OCTOBER TERM, 2000
certiorari to the united states court of appeals for the second circuit
No. 00-767. Argued April 24, 2001—Decided June 25, 2001
Before the effective dates of the Antiterrorism and Effective Death
Penalty Act of 1996 (AEDPA) and the Illegal Immigration Reform and Immigrant Responsibility Act of 1996 (IIRIRA), § 212(c) of the Immigration and Nationality Act of 1952 was interpreted to give the Attorney General broad discretion to waive deportation of resident aliens.
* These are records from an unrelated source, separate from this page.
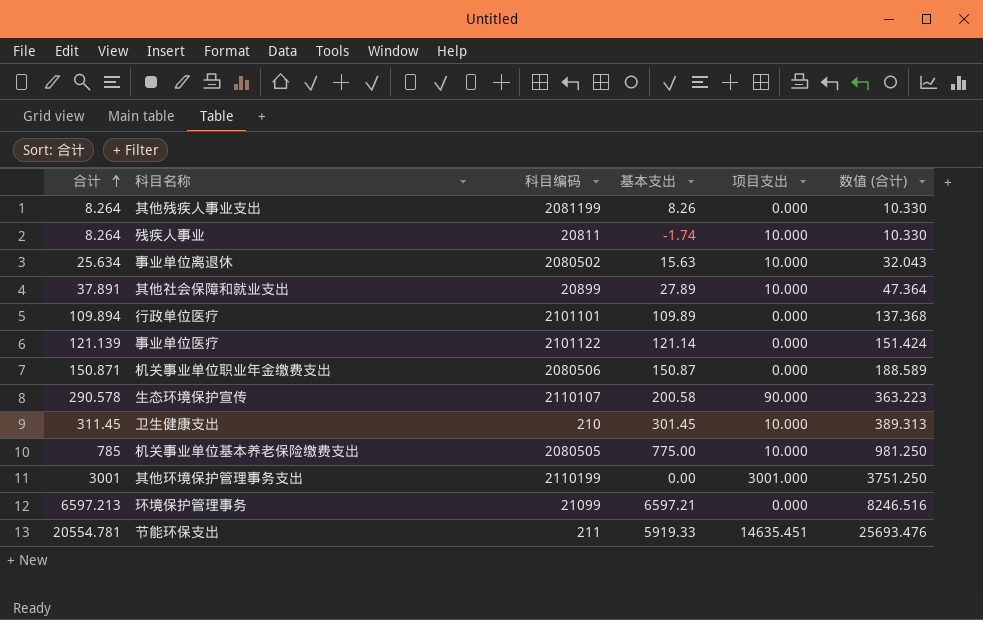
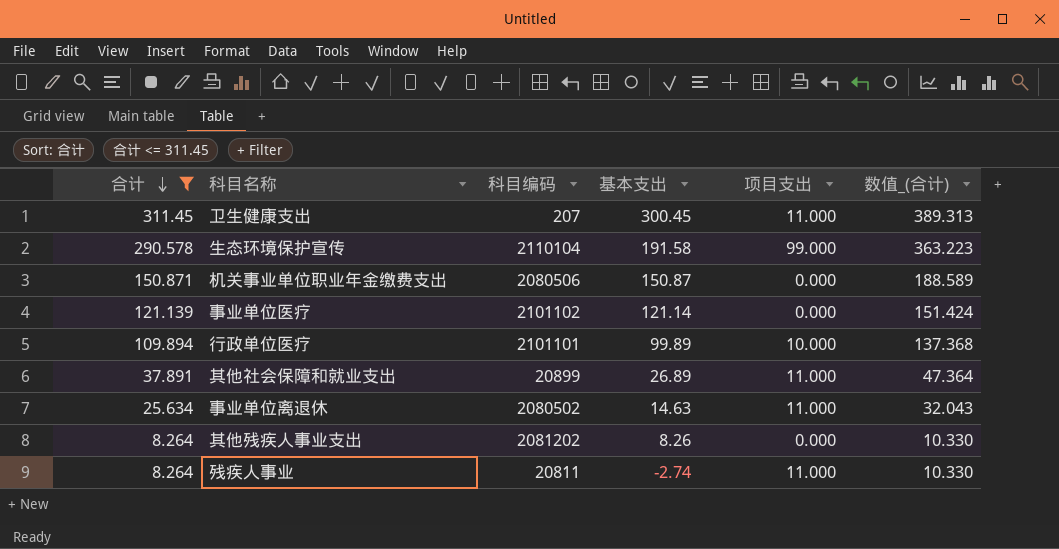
filter: none -> 合计 <= 311.45
row order: 合计 ascending -> 合计 descending
column name: 数值 (合计) -> 数值_(合计)
卫生健康支出 | 科目编码: 210 -> 207
卫生健康支出 | 基本支出: 301.45 -> 300.45
卫生健康支出 | 项目支出: 10.000 -> 11.000
生态环境保护宣传 | 科目编码: 2110107 -> 2110104
生态环境保护宣传 | 基本支出: 200.58 -> 191.58
生态环境保护宣传 | 项目支出: 90.000 -> 99.000
事业单位医疗 | 科目编码: 2101122 -> 2101102
行政单位医疗 | 基本支出: 109.89 -> 99.89
行政单位医疗 | 项目支出: 0.000 -> 10.000
其他社会保障和就业支出 | 基本支出: 27.89 -> 26.89
其他社会保障和就业支出 | 项目支出: 10.000 -> 11.000
事业单位离退休 | 基本支出: 15.63 -> 14.63
事业单位离退休 | 项目支出: 10.000 -> 11.000
其他残疾人事业支出 | 科目编码: 2081199 -> 2081202
残疾人事业 | 基本支出: -1.74 -> -2.74
残疾人事业 | 项目支出: 10.000 -> 11.000

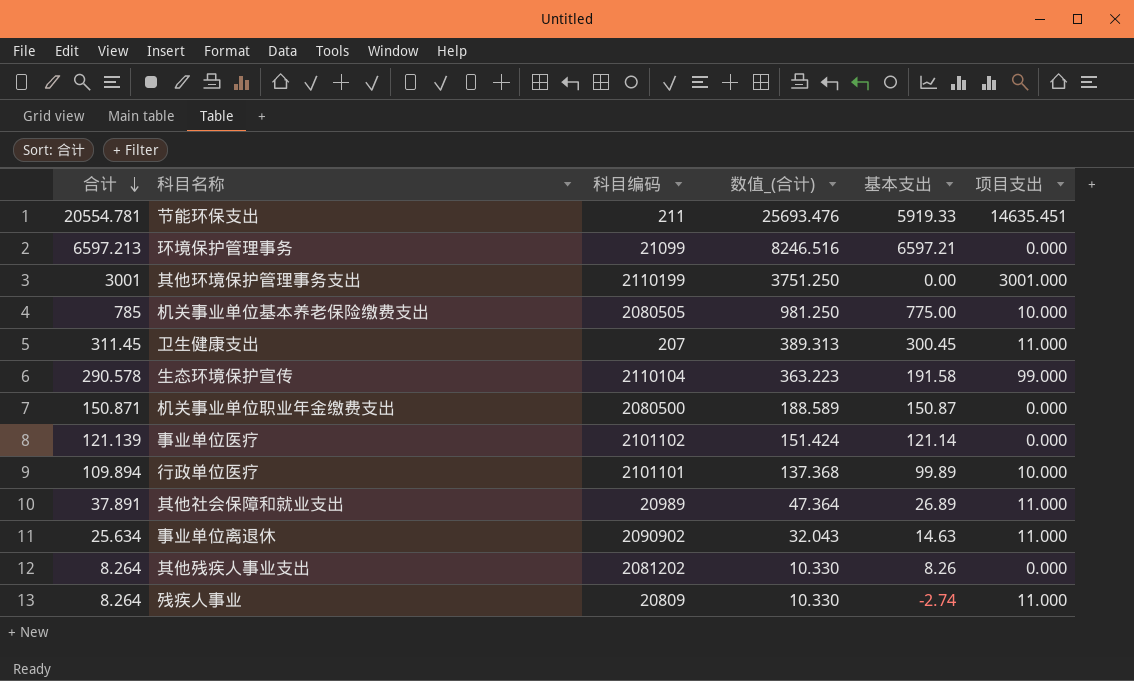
filter: 合计 <= 311.45 -> none
column 数值_(合计) | position: 6 -> 4
机关事业单位职业年金缴费支出 | 科目编码: 2080506 -> 2080500
其他社会保障和就业支出 | 科目编码: 20899 -> 20989
事业单位离退休 | 科目编码: 2080502 -> 2090902
残疾人事业 | 科目编码: 20811 -> 20809

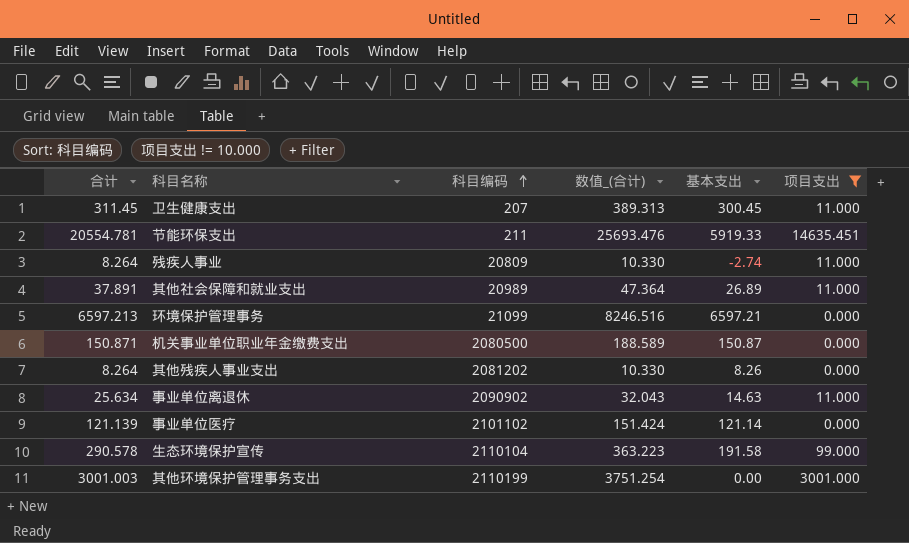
filter: none -> 项目支出 != 10.000
row order: 合计 descending -> 科目编码 ascending
其他环境保护管理事务支出 | 合计: 3001 -> 3001.003
其他环境保护管理事务支出 | 数值_(合计): 3751.250 -> 3751.254

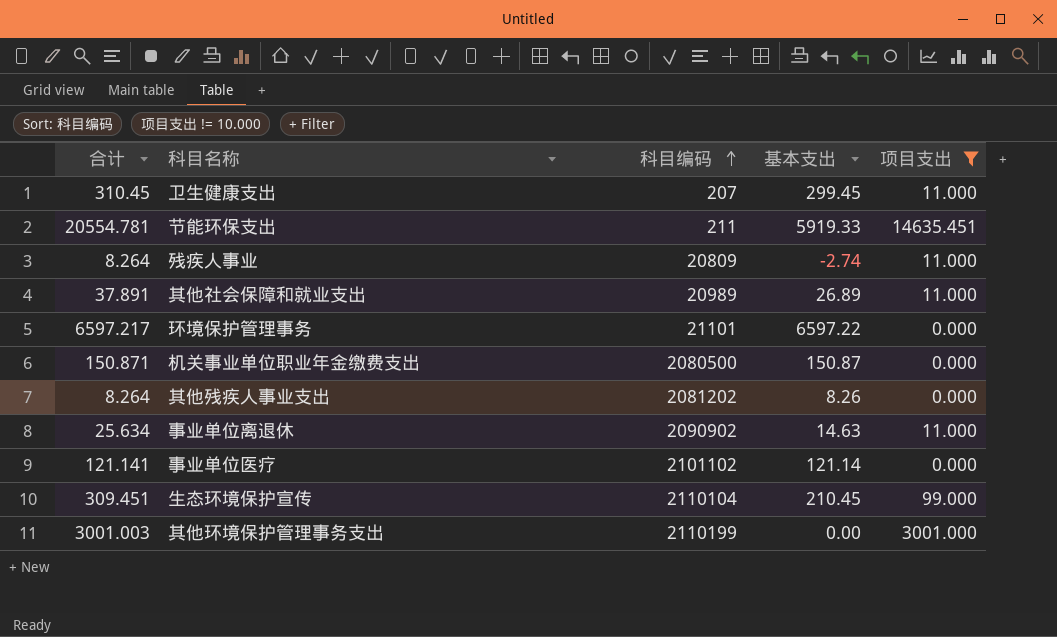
column 数值_(合计) | formula: [合计] * 1.25 -> none
卫生健康支出 | 合计: 311.45 -> 310.45
卫生健康支出 | 基本支出: 300.45 -> 299.45
环境保护管理事务 | 合计: 6597.213 -> 6597.217
环境保护管理事务 | 科目编码: 21099 -> 21101
环境保护管理事务 | 基本支出: 6597.21 -> 6597.22
事业单位医疗 | 合计: 121.139 -> 121.141
生态环境保护宣传 | 合计: 290.578 -> 309.451
生态环境保护宣传 | 基本支出: 191.58 -> 210.45

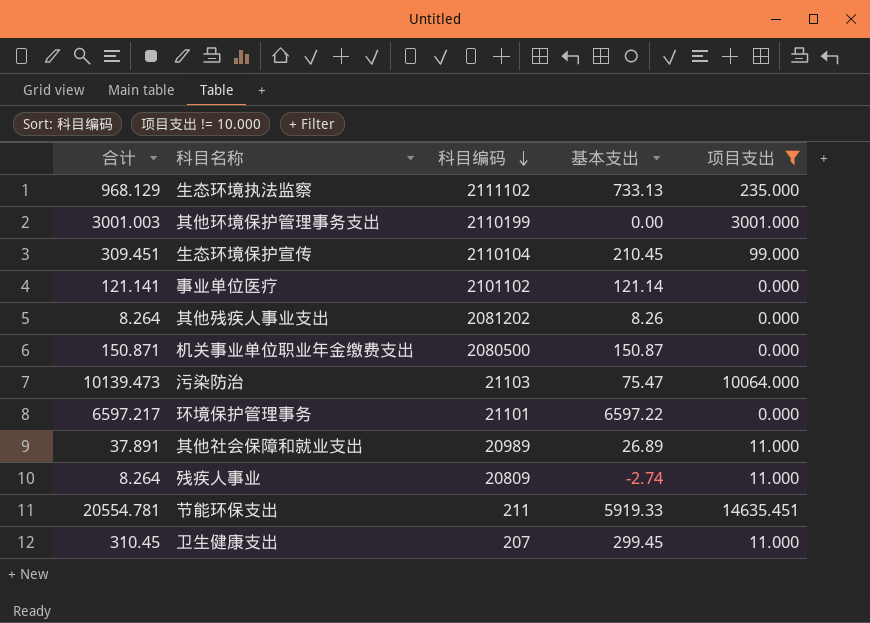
row order: 科目编码 ascending -> 科目编码 descending
row 事业单位离退休: 25.634 | 2090902 | 14.63 | 11.000 -> none
row 生态环境执法监察: none -> 968.129 | 2111102 | 733.13 | 235.000
row 污染防治: none -> 10139.473 | 21103 | 75.47 | 10064.000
As relevant here, the large class of aliens depending on § 212(c) relief was reduced in 1996 by § 401 of AEDPA, which identified a broad set of offenses for which convictions would preclude such relief; and by IIRIRA, which repealed § 212(c) and replaced it with a new section excluding from the class anyone "convicted of an aggravated felony," 8 U. S. C. § 1229b(a)(3). Respondent St. Cyr, a lawful permanent United States resident, pleaded guilty to a criminal charge that made him deportable. He would have been eligible for a waiver of deportation under the immigration law in effect when he was convicted, but his removal proceedings were commenced after AEDPA's and IIRIRA's effective dates. The Attorney General claims that those Acts withdrew his authority to grant St. Cyr a waiver. The Federal District Court accepted St. Cyr's habeas corpus application and agreed that the new restrictions do not apply to removal proceedings brought against an alien who pleaded guilty to a deportable crime before their enactment. The Second Circuit affirmed.
1. Courts have jurisdiction under 28 U. S. C. § 2241 to decide the legal issue raised by St. Cyr's habeas petition. Pp. 298-314.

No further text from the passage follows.